Some trees at the championship will be up to 25-metres tall, and cannot be scaled with bare hands alone – however enthusiastic. That's where ropes, harnesses, pulleys, throwlines, even spurs, come into play. Greenwood says technology has now made climbing “better than ever”.

“It’s less about strength these days,” Greenwood says. “I’ve seen kids take to climbing remarkably fast, some girls are particularly fearless.”

Find a mentor
With the championship around the corner, Greenwood suggests watching other climbers in action. “Find someone willing to take you up and teach you,” he says. “You’ll be surprised how much time they give you.”

Earn your “tree legs”
“Tree climbing is damn hard work,” warns former international champion, Kiah Martin. “When I first trained, I didn’t think it was possible to do a lot of what people do, but then I found a comfortable position for me and it was like a light-bulb moment – I suddenly felt at home in the canopy.”

Read your tree
Born in the UK, arborist Joe Harris says there’s a lot to love about the “beautiful elms of Sydney” but every tree is different. It’s best to know what you’re in for. Some trees, such as the “trustworthy” oak, will serve you well. Others can be snappy, slippery or worse – like the lemon-scented gum – prone to releasing resin.

“It can be sticky work,” Harris admits. “But really, every healthy tree can be climbed.”

Warnings signs to watch out for include a “strange swelling on the trunk”, cracks and termite or ant activity.

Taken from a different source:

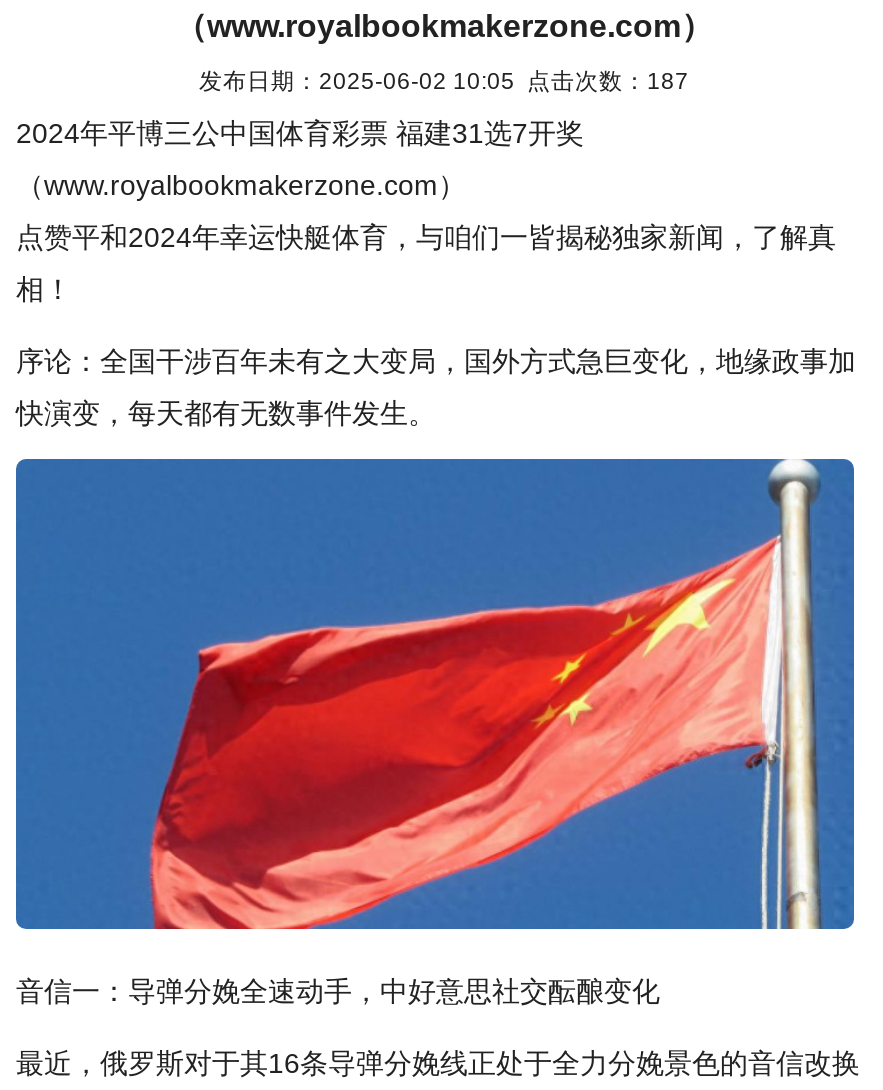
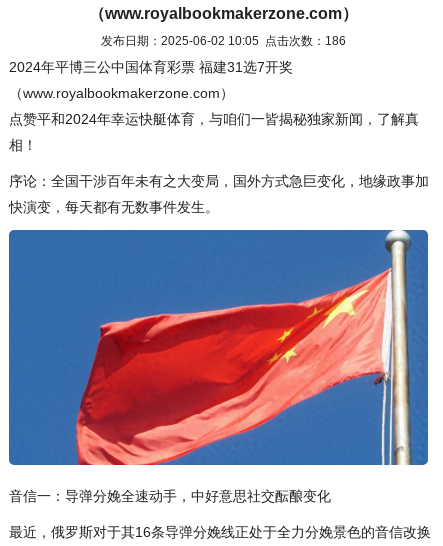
[199,67,689,93] 发布日期：2025-06-02 10:05 点击次数：187 -> [100,34,346,47] 发布日期：2025-06-02 10:05 点击次数：186

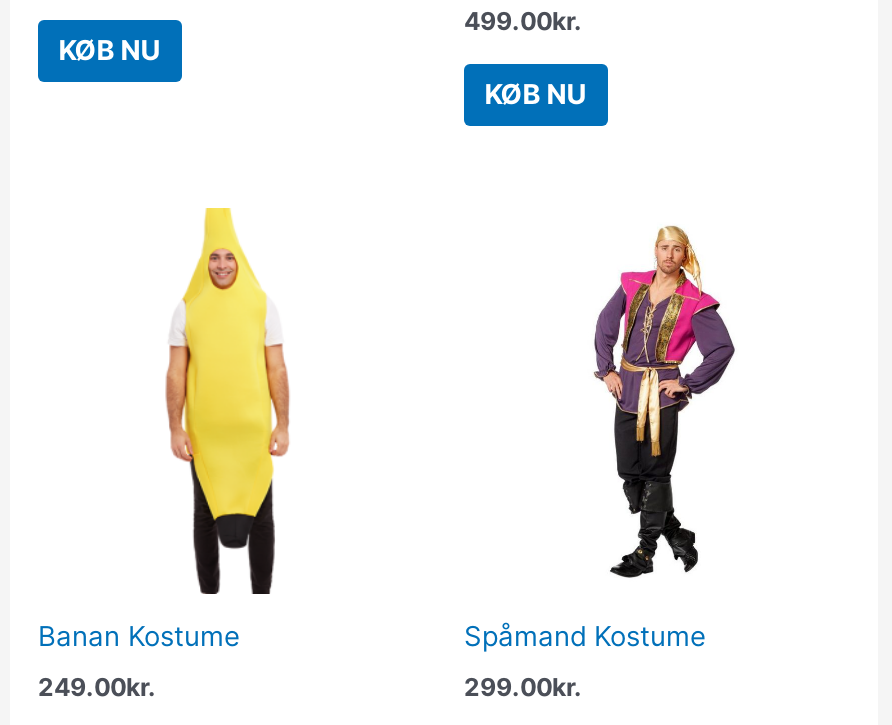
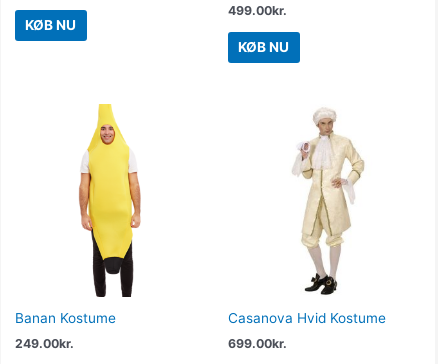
[464,220,736,652] [image] | Spåmand Kostume -> [228,109,386,326] [image] | Casanova Hvid Kostume
[464,671,582,701] 299.00kr. -> [228,336,287,351] 699.00kr.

Beehives are generally a no-go in any area of life.

Consider the physics
“It’s not rocket science, but it is basic geometry,” Greenwood says. “You have to think about the physics of it, especially with your rope angles.”

That means keeping a rope above your head rather than out to the side, where your weight will be put on the tree instead of your harness. "Leaving you to fall into one big, dangerous swing,” Greenwood says.

Keep your cool
“The best advice I’ve ever had is to enjoy yourself,” he says. “A lot of it is mindset; it helps not to take it too seriously. It’s still tree climbing!”